There’s a place of exile, the desert, they set up a Tent of the Divine Presence. And now, that was a preparation for this temple that is now the body of Christ; the body of God which is in the form of a baby. This is His new tabernacle, a newborn baby born in the darkness and poverty. This is the new tabernacle. This is the Tent of Encounter with Divine Presence.

Augustine says,

Great benevolence! Great mercy! The Son whom the Father had begotten, and by whom He created all things, He sent into this world that He might have adopted brethren by His grace.
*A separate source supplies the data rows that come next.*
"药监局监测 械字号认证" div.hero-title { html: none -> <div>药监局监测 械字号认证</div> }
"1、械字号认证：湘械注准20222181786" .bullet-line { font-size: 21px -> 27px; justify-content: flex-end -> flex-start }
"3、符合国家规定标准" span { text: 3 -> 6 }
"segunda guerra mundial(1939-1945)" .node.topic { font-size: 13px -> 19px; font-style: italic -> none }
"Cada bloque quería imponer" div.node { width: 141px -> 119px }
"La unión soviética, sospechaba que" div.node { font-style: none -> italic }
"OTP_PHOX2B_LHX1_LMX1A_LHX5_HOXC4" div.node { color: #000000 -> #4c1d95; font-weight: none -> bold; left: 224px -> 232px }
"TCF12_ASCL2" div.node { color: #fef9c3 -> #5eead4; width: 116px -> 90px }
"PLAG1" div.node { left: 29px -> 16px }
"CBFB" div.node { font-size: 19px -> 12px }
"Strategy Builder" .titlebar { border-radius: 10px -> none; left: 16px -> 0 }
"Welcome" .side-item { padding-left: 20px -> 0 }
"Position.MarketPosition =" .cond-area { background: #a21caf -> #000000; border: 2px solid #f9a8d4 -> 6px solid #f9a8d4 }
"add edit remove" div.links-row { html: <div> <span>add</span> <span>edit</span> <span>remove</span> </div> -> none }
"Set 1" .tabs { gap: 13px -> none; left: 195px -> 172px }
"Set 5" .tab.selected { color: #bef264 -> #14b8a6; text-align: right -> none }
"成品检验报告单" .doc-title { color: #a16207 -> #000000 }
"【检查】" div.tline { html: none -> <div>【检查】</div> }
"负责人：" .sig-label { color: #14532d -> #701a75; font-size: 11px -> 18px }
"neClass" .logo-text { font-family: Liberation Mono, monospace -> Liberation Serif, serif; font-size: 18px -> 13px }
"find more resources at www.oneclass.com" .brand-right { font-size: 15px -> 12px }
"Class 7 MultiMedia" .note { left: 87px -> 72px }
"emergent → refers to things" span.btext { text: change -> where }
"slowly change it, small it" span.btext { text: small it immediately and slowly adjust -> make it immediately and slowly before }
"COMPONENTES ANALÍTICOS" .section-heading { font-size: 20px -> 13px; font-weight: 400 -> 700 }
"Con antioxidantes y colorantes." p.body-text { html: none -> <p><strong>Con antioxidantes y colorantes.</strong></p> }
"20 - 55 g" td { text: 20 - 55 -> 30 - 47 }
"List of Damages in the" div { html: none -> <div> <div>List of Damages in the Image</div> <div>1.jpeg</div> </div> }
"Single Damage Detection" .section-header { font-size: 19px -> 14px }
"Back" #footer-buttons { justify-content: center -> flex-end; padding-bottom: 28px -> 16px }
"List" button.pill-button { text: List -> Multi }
For He, the Only-begotten, came to loose the sins in which we were entangled, and whose burden hindered our adoption; those whom He wished to make brethren to Himself, He Himself loosed, and made joint-heirs: let us possess Him, and let him possess us: let Him possess us as Lord; let us possess Him as salvation, let us possess Him as light.

In the name of the Father, and of the Son, and the Holy Ghost.  Amen.